* [About this exercise]: The material below includes pictures; leave them out and return only the lines between the line containing "text: These ->" and the line containing "d, drop <commit>", inclusive, word for word.

* [Working data]:

»»

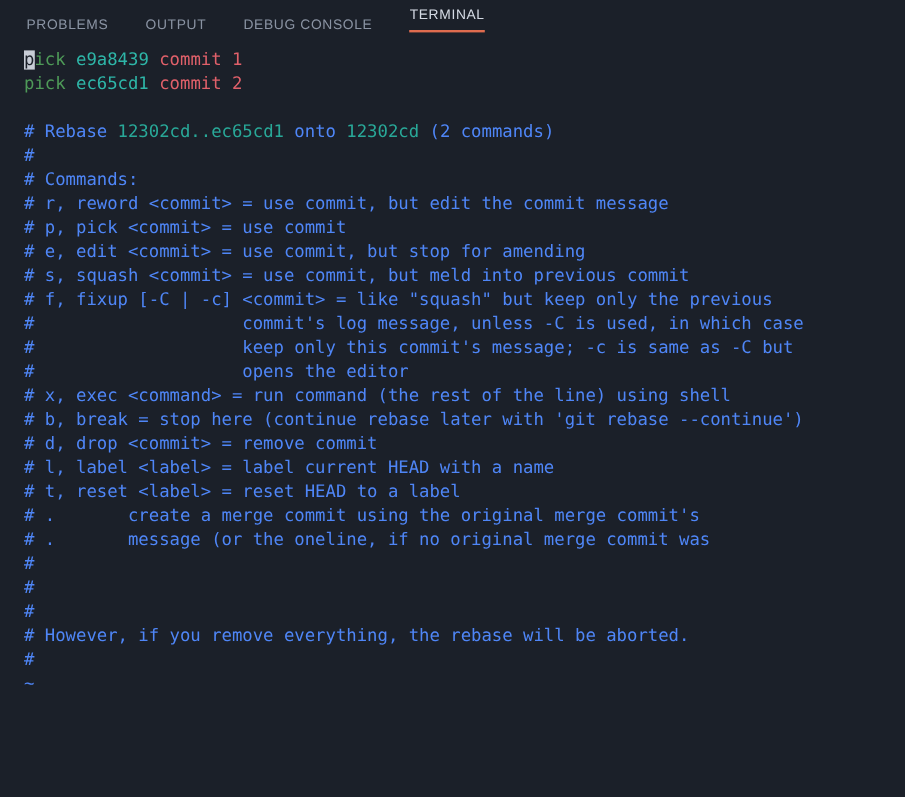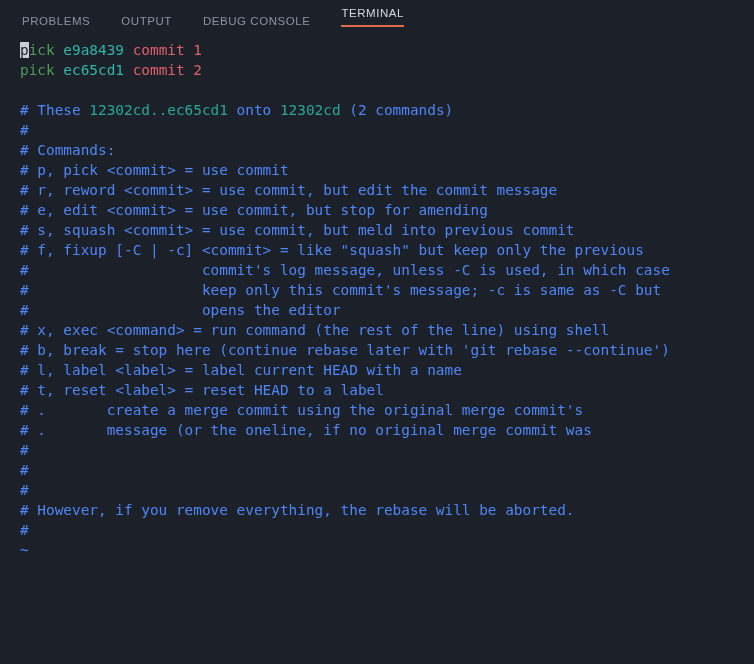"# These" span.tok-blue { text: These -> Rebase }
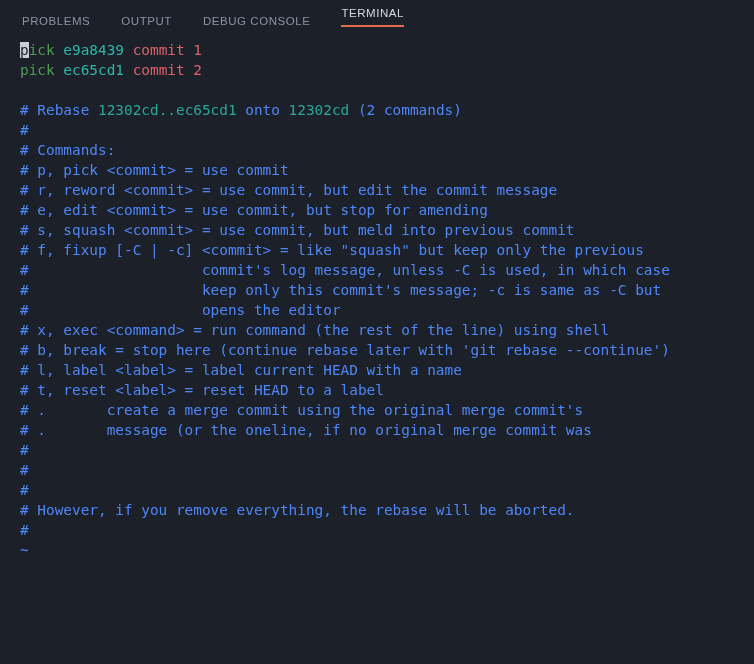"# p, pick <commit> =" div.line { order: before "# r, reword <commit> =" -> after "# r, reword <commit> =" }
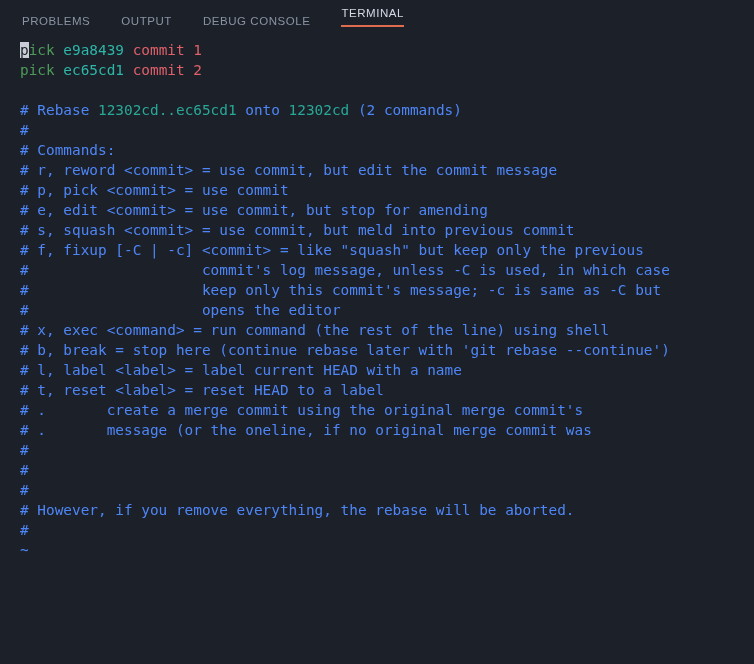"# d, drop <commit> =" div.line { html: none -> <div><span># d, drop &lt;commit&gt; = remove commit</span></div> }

««
»»

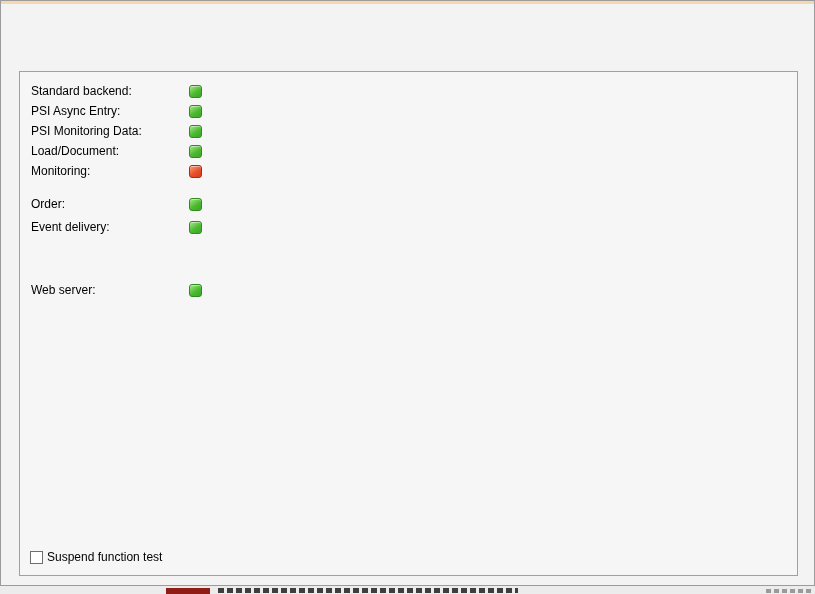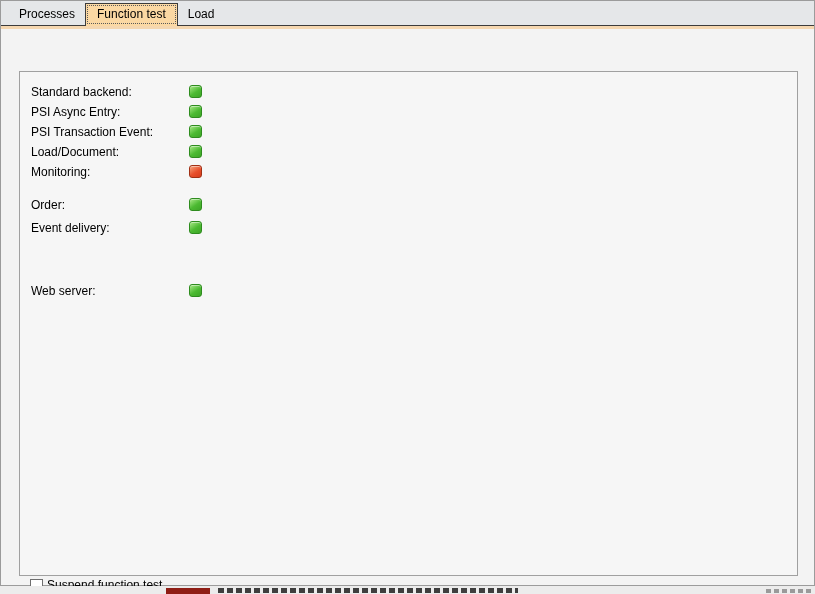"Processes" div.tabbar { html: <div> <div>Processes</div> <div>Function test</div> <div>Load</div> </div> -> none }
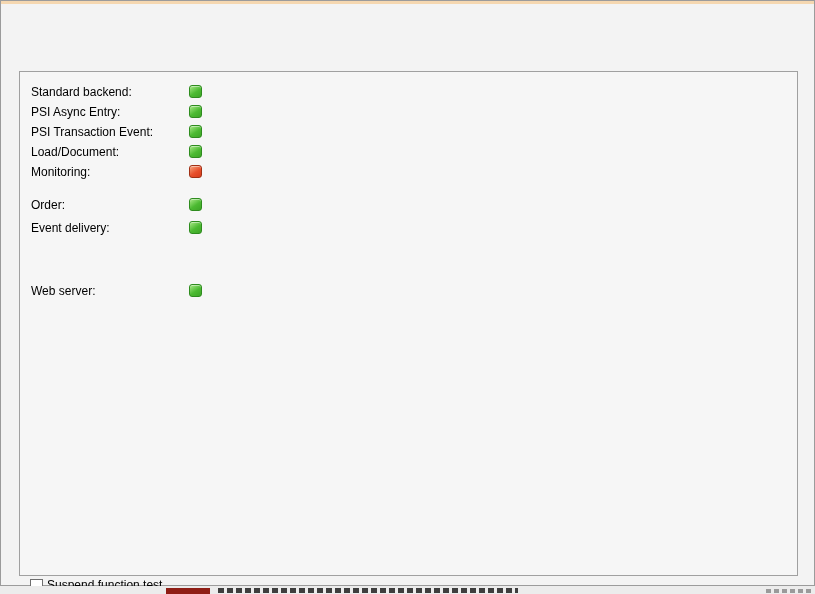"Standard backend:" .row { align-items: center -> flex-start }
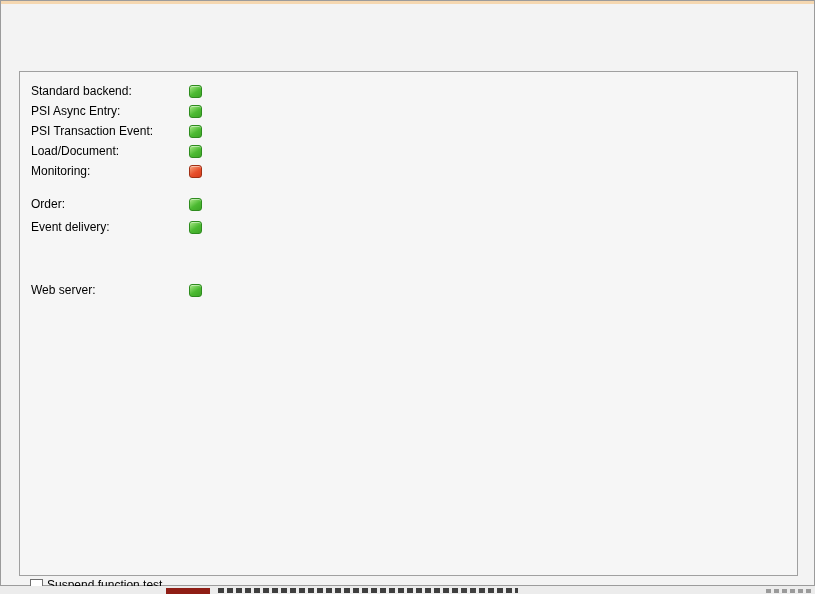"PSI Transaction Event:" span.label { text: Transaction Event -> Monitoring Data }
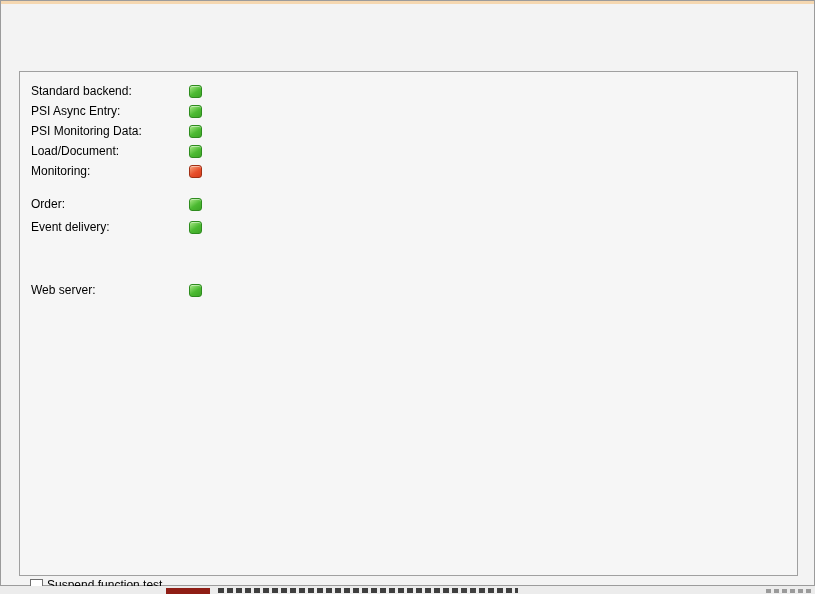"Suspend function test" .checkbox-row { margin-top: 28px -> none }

««

* [Task solution]:
"# These" span.tok-blue { text: These -> Rebase }
"# p, pick <commit> =" div.line { order: before "# r, reword <commit> =" -> after "# r, reword <commit> =" }
"# d, drop <commit> =" div.line { html: none -> <div><span># d, drop &lt;commit&gt; = remove commit</span></div> }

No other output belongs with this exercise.